-- Opening Marker --

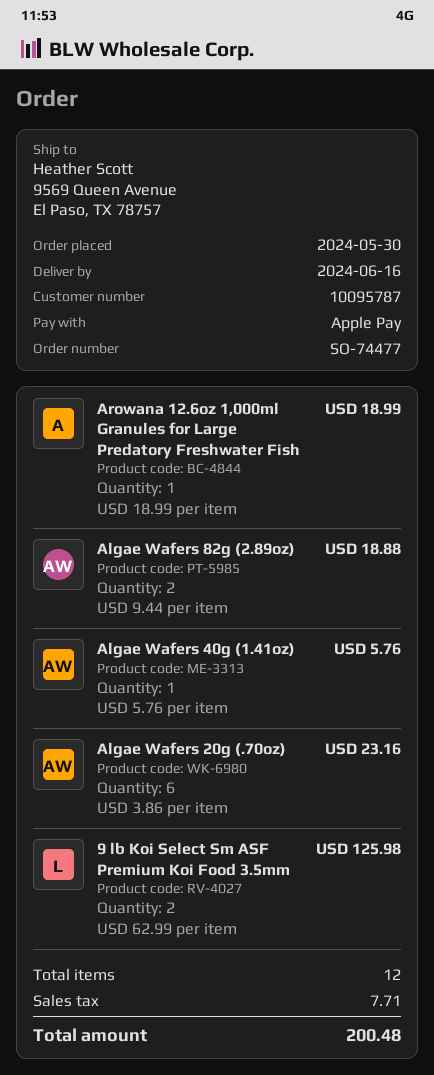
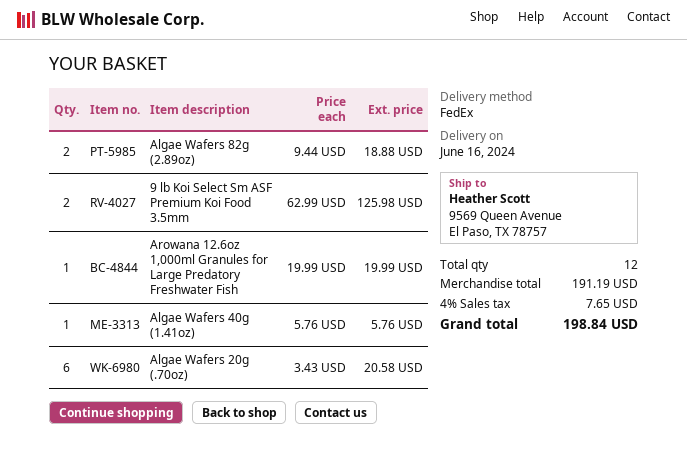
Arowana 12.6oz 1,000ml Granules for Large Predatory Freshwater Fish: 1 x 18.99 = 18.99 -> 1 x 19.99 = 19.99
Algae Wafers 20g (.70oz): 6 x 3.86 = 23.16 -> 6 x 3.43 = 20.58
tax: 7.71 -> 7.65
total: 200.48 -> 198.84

-- Closing Marker --
-- Opening Marker --

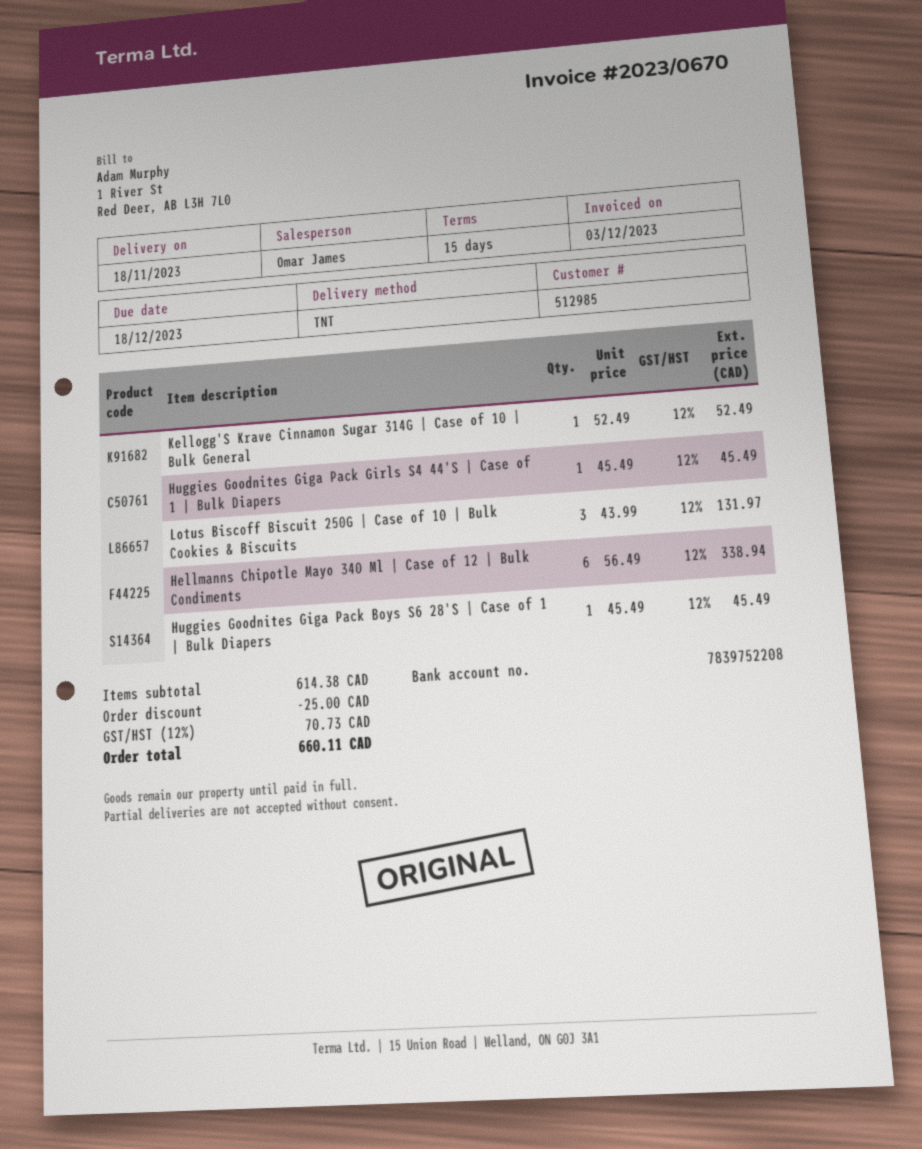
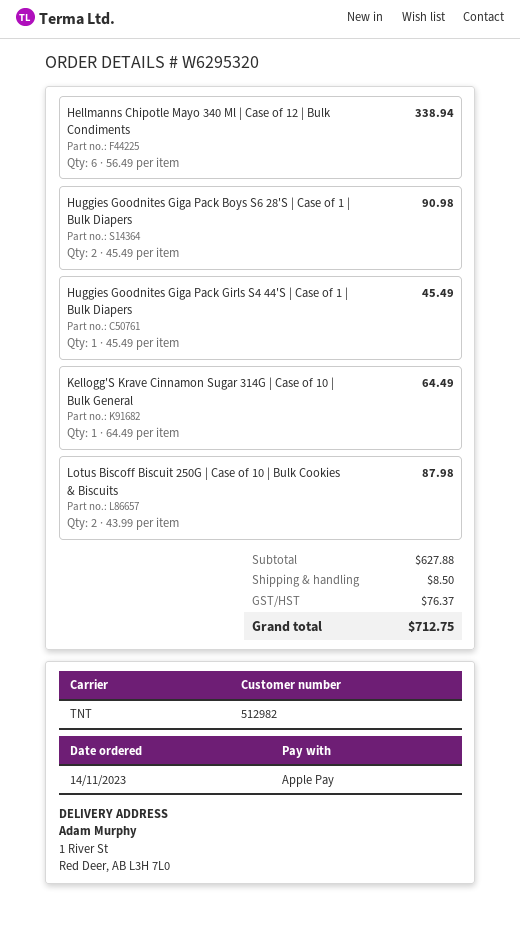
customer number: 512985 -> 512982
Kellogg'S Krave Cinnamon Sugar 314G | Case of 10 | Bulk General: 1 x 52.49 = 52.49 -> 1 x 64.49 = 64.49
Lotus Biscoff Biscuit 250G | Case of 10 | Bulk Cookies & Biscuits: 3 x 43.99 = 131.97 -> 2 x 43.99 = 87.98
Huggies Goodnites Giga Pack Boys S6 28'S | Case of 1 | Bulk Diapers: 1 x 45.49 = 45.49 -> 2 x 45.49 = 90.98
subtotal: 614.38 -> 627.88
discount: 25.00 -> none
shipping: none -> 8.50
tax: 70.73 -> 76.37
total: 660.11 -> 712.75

-- Closing Marker --

_The task_: Reprint exactly the lines above that start at the one with "Kellogg'S Krave Cinnamon" and end at the one with "total: 660.11 -> 712.75", keeping both and adding none.

_Written answer_:
Kellogg'S Krave Cinnamon Sugar 314G | Case of 10 | Bulk General: 1 x 52.49 = 52.49 -> 1 x 64.49 = 64.49
Lotus Biscoff Biscuit 250G | Case of 10 | Bulk Cookies & Biscuits: 3 x 43.99 = 131.97 -> 2 x 43.99 = 87.98
Huggies Goodnites Giga Pack Boys S6 28'S | Case of 1 | Bulk Diapers: 1 x 45.49 = 45.49 -> 2 x 45.49 = 90.98
subtotal: 614.38 -> 627.88
discount: 25.00 -> none
shipping: none -> 8.50
tax: 70.73 -> 76.37
total: 660.11 -> 712.75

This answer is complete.